PROBLEM DETAILS: Copy out the full listing below as it stands, with its pictures left behind.

GIVEN DATA:
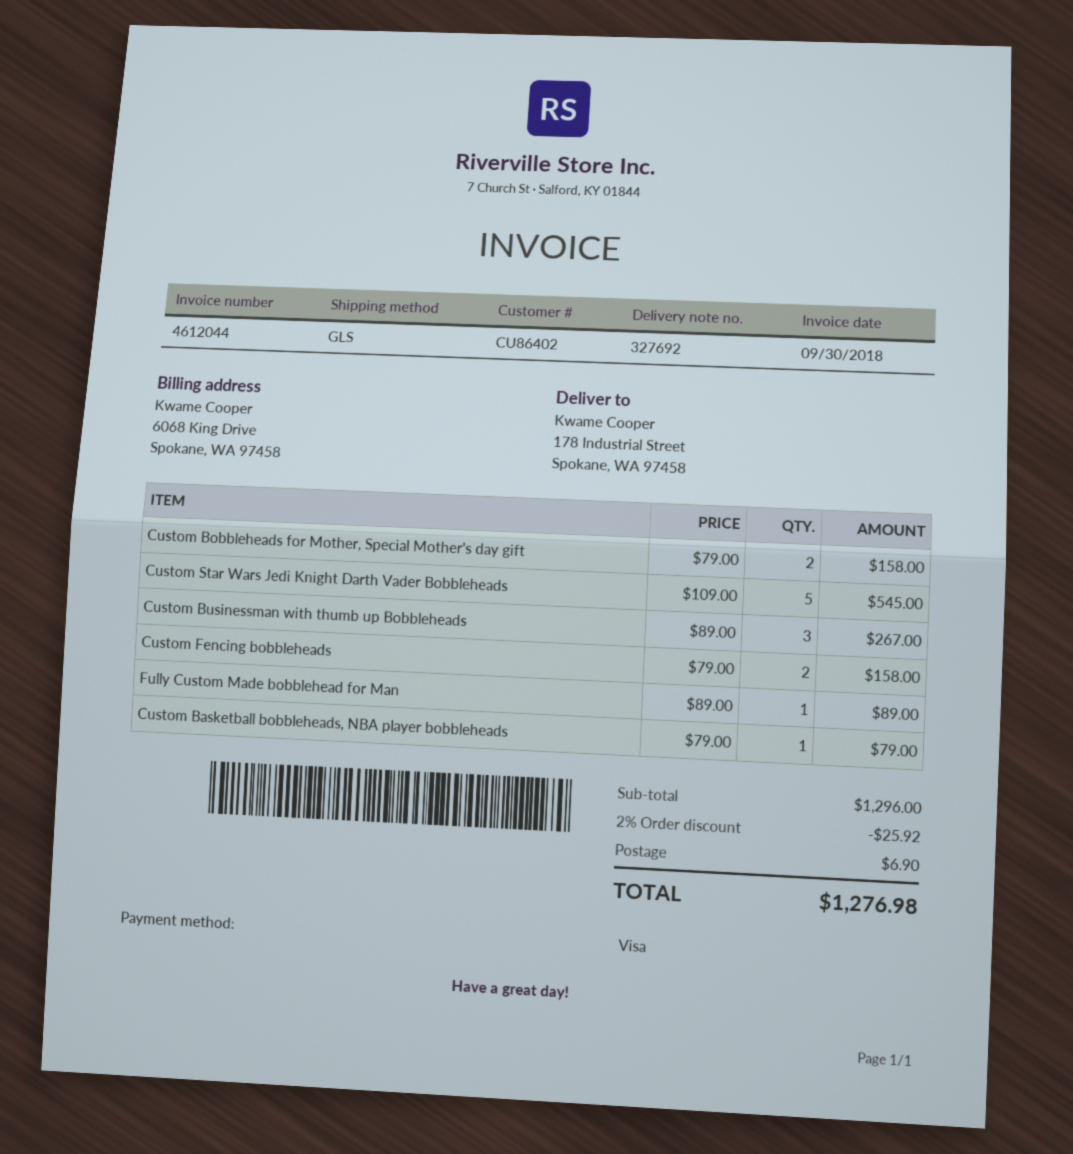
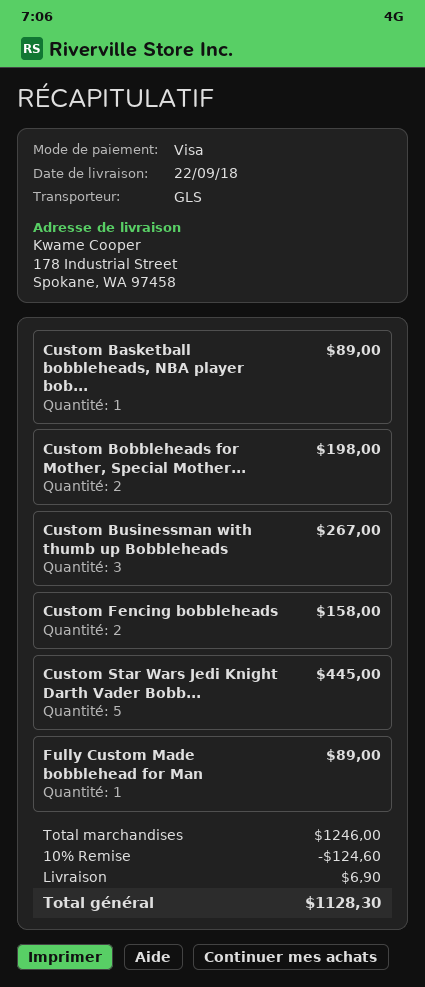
Custom Bobbleheads for Mother, Special Mother's day gift: 2 for 158.00 -> 2 for 198.00
Custom Star Wars Jedi Knight Darth Vader Bobbleheads: 5 for 545.00 -> 5 for 445.00
Custom Basketball bobbleheads, NBA player bobbleheads: 1 for 79.00 -> 1 for 89.00
subtotal: 1296.00 -> 1246.00
discount: 2% = 25.92 -> 10% = 124.60
total: 1276.98 -> 1128.30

WRITTEN ANSWER:
Custom Bobbleheads for Mother, Special Mother's day gift: 2 for 158.00 -> 2 for 198.00
Custom Star Wars Jedi Knight Darth Vader Bobbleheads: 5 for 545.00 -> 5 for 445.00
Custom Basketball bobbleheads, NBA player bobbleheads: 1 for 79.00 -> 1 for 89.00
subtotal: 1296.00 -> 1246.00
discount: 2% = 25.92 -> 10% = 124.60
total: 1276.98 -> 1128.30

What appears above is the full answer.